## SOURCE RECORDS
= Beginning of Section =

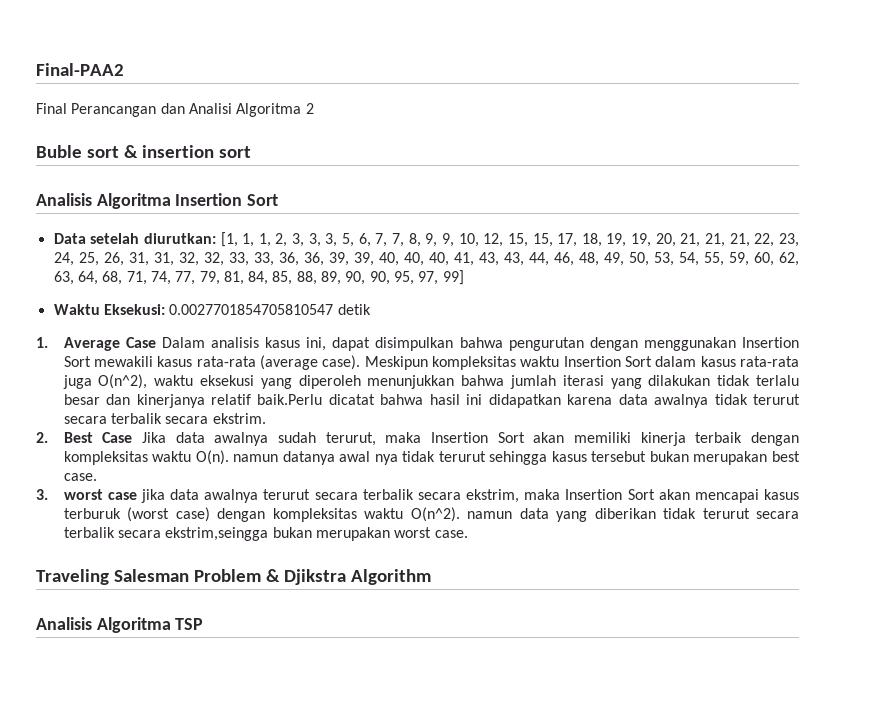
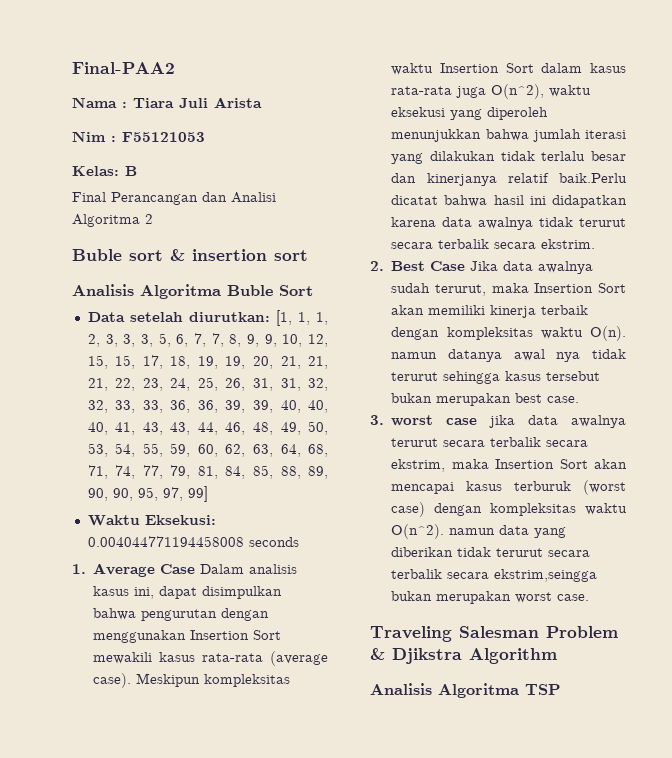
+ Nama : Tiara Juli Arista
+ Nim : F55121053
+ Kelas: B
- Analisis Algoritma Insertion Sort
+ Analisis Algoritma Buble Sort
- Waktu Eksekusi: 0.0027701854705810547 detik
+ Waktu Eksekusi: 0.004044771194458008 seconds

= End of Section =

## TASK TO CARRY OUT
Faithful copy, images left out: write out every line of data.

## RESPONSE TO THE EXERCISE
+ Nama : Tiara Juli Arista
+ Nim : F55121053
+ Kelas: B
- Analisis Algoritma Insertion Sort
+ Analisis Algoritma Buble Sort
- Waktu Eksekusi: 0.0027701854705810547 detik
+ Waktu Eksekusi: 0.004044771194458008 seconds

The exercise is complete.